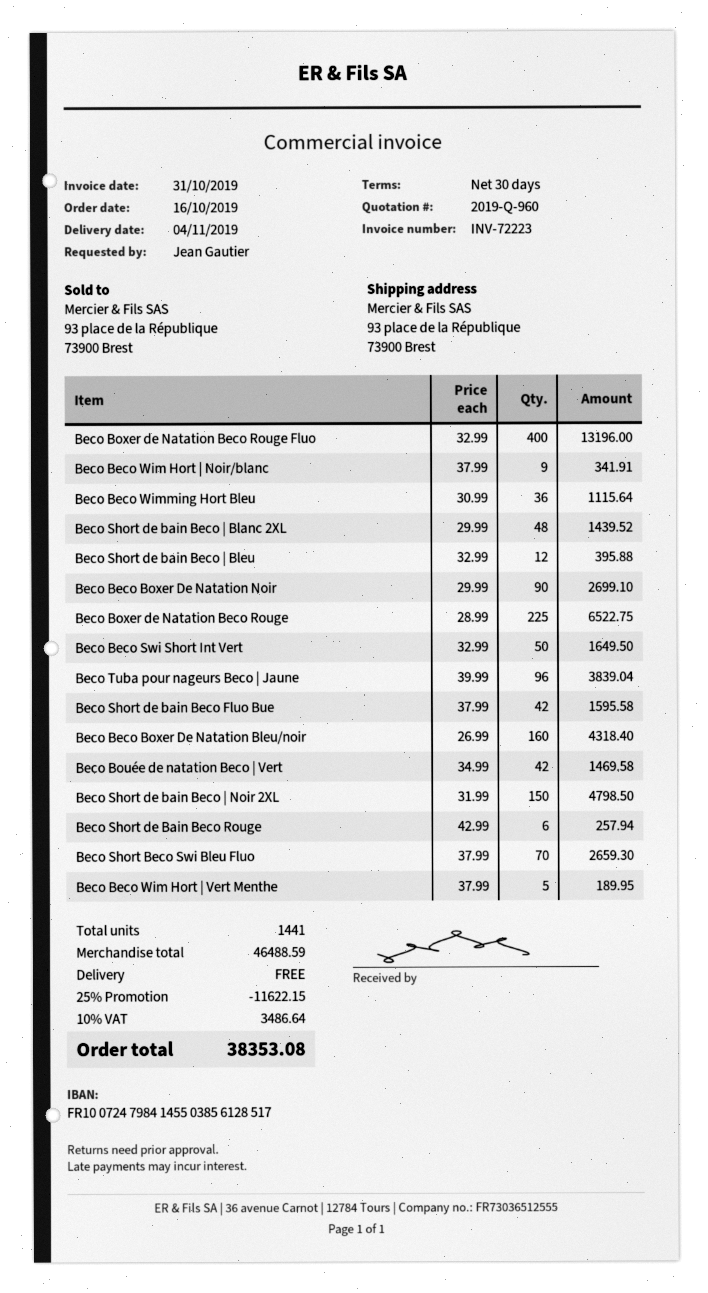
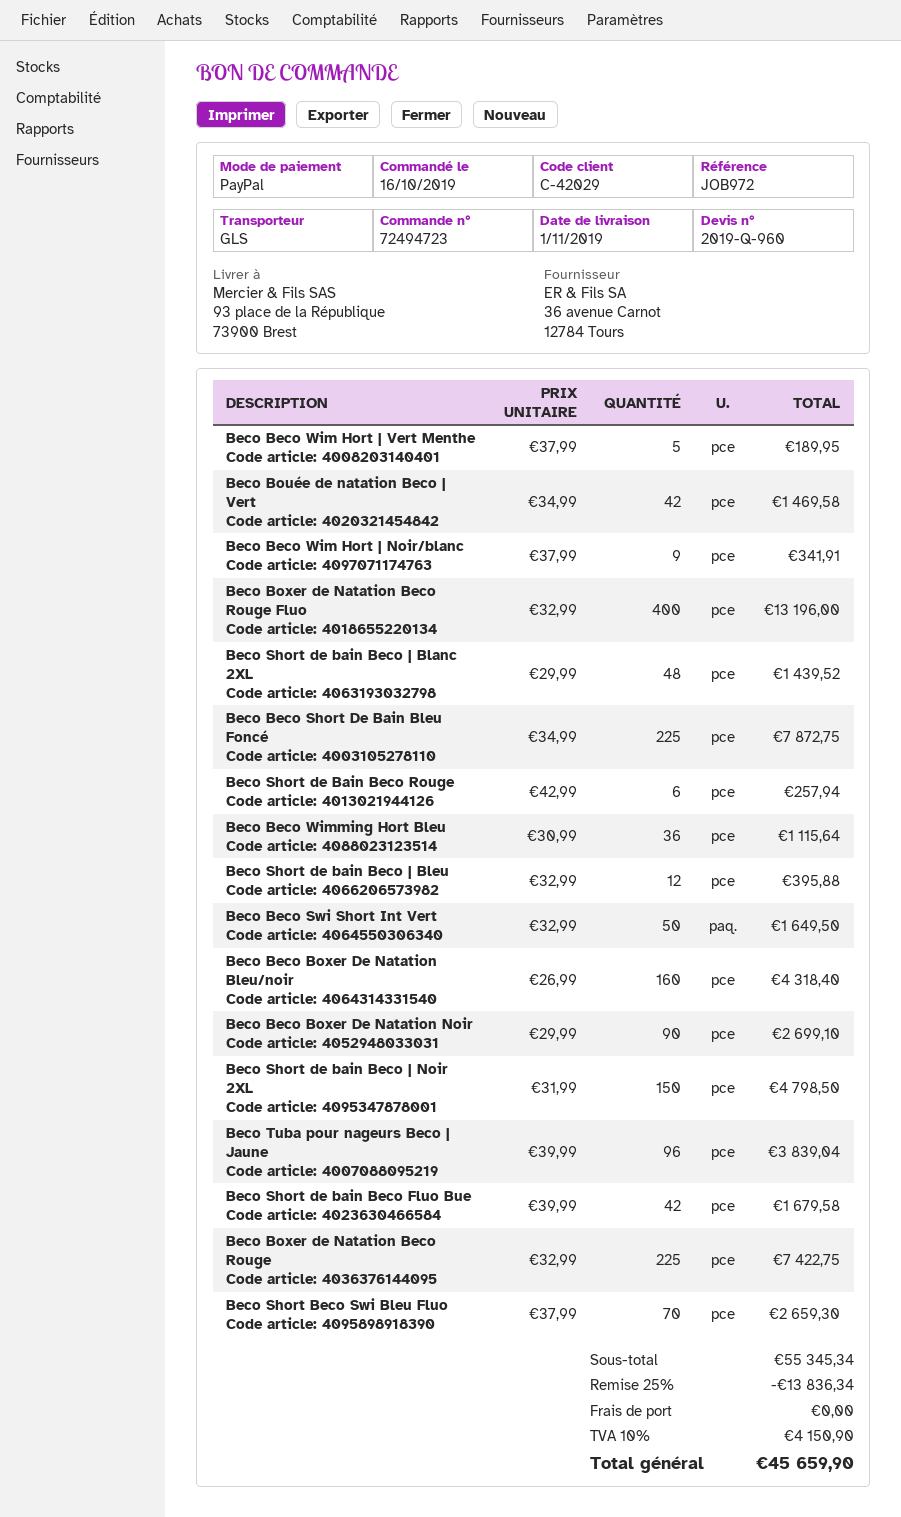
delivery date: 2019-11-04 -> 2019-11-01
Beco Boxer de Natation Beco Rouge: 225 x 28.99 = 6522.75 -> 225 x 32.99 = 7422.75
Beco Short de bain Beco Fluo Bue: 42 x 37.99 = 1595.58 -> 42 x 39.99 = 1679.58
Beco Beco Short De Bain Bleu Foncé: none -> 225 x 34.99 = 7872.75
subtotal: 46488.59 -> 55345.34
discount: 25% = 11622.15 -> 25% = 13836.34
tax: 10% = 3486.64 -> 10% = 4150.90
total: 38353.08 -> 45659.90

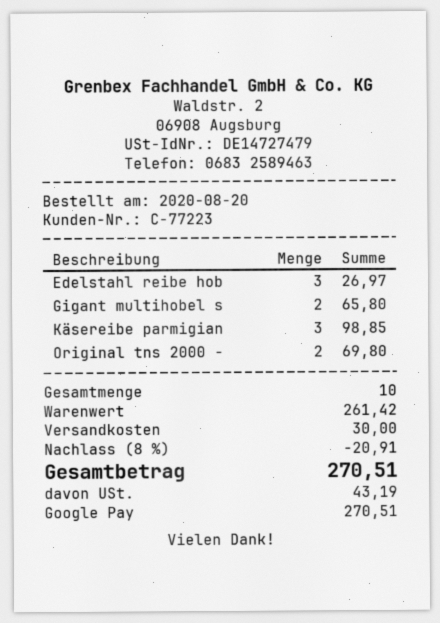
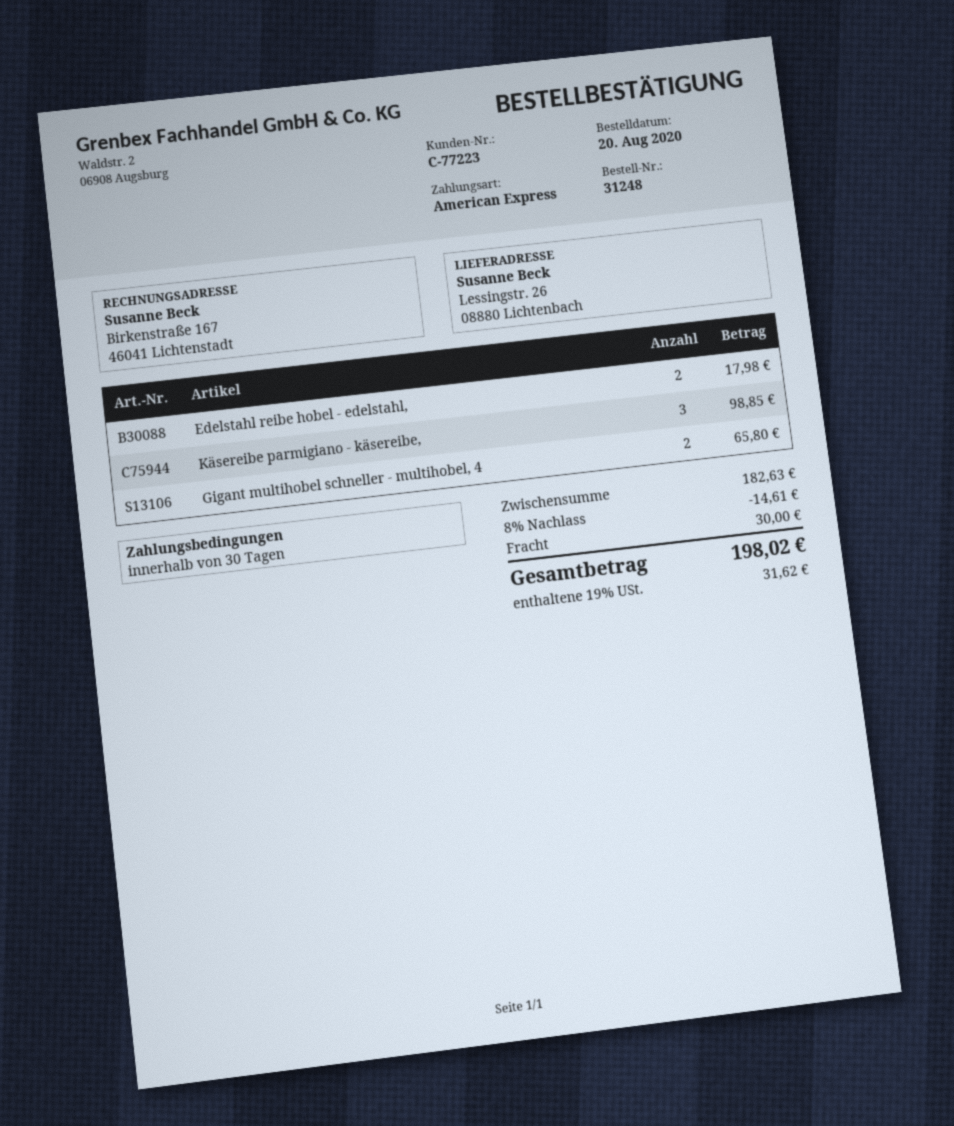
payment method: Google Pay -> American Express
Edelstahl reibe hob: 3 for 26.97 -> 2 for 17.98
Original tns 2000 -: 2 for 69.80 -> none
subtotal: 261.42 -> 182.63
discount: 8% = 20.91 -> 8% = 14.61
tax: 43.19 -> 31.62
total: 270.51 -> 198.02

#### [Task to complete]
Pull every line containing the string "none" out of the data above and copy it.

#### [Output of the exercise]
Beco Beco Short De Bain Bleu Foncé: none -> 225 x 34.99 = 7872.75
Original tns 2000 -: 2 for 69.80 -> none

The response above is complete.